And to help me stay awake? There’s a shiny blue light with internet access and infinite scrolling available for that. Although I’m a long-time minimalist who has generally been careful about my social media usage, Facebook, Instagram, and Pinterest became my midnight-BFFs. 

Sure, I did other things. I read ebooks, placed online grocery orders, started a local Buy Nothing group and a blog. But really, I scrolled. 

The scrolling haze lasted only a few months. But as I recently found myself inclined to scroll again (no doubt because of the return of brain fog and exhaustion with my second pregnancy), I instead took the opportunity to reflect on what I noticed about our consumer culture the first time around:

Information Overload keeps you consuming rather than creating 

The constant presence of new headlines, innovative products, a friend’s latest social media update, the e-mail marketing from companies you don’t even remember signing up for… it’s relentless. The average person sees somewhere around 5,000 ads a day (up from around 500 in the 1970s). But even that number doesn’t take into consideration the sheer quantity of non-advertising information we are exposed to. The New York Times alone, for example, publishes more than 150 articles a day.

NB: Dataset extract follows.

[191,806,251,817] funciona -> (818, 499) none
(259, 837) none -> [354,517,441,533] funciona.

Alternatively, you could peruse content from the estimated five million new blog posts daily, or from 850,000 active podcasts. 

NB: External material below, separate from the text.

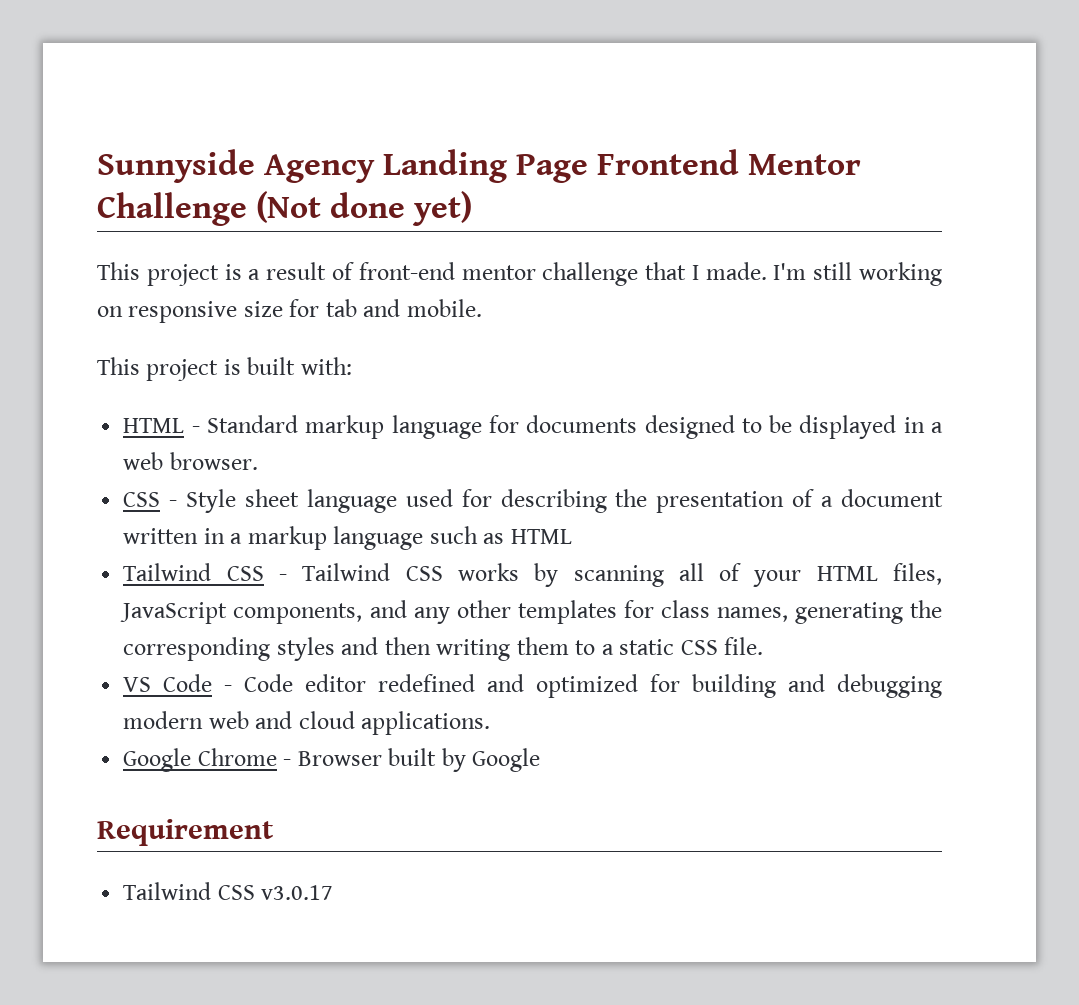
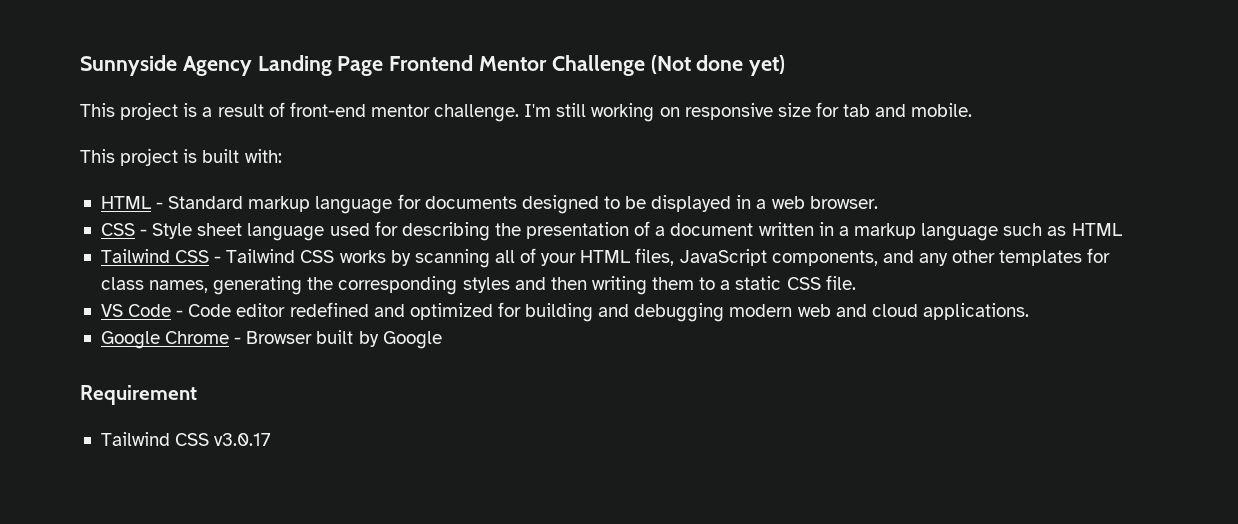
[542,262,767,286] challenge that I made. -> [434,104,520,122] challenge.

I once heard that we are all born with a list of books we will never get around to. Now, though, we wake up every day to a news and social media feed with new content every time we hit the refresh button, ensuring we can never reach the end. The constant stream of new information to read and products to browse can persuade us that we are being productive just by scrolling. It can lull us into believing that we don’t have enough information yet to make a reliable decision (even if we’re just deciding on the best throw pillow for our couch). And ultimately, it steals time and energy from pursuits that can add real value to our lives. 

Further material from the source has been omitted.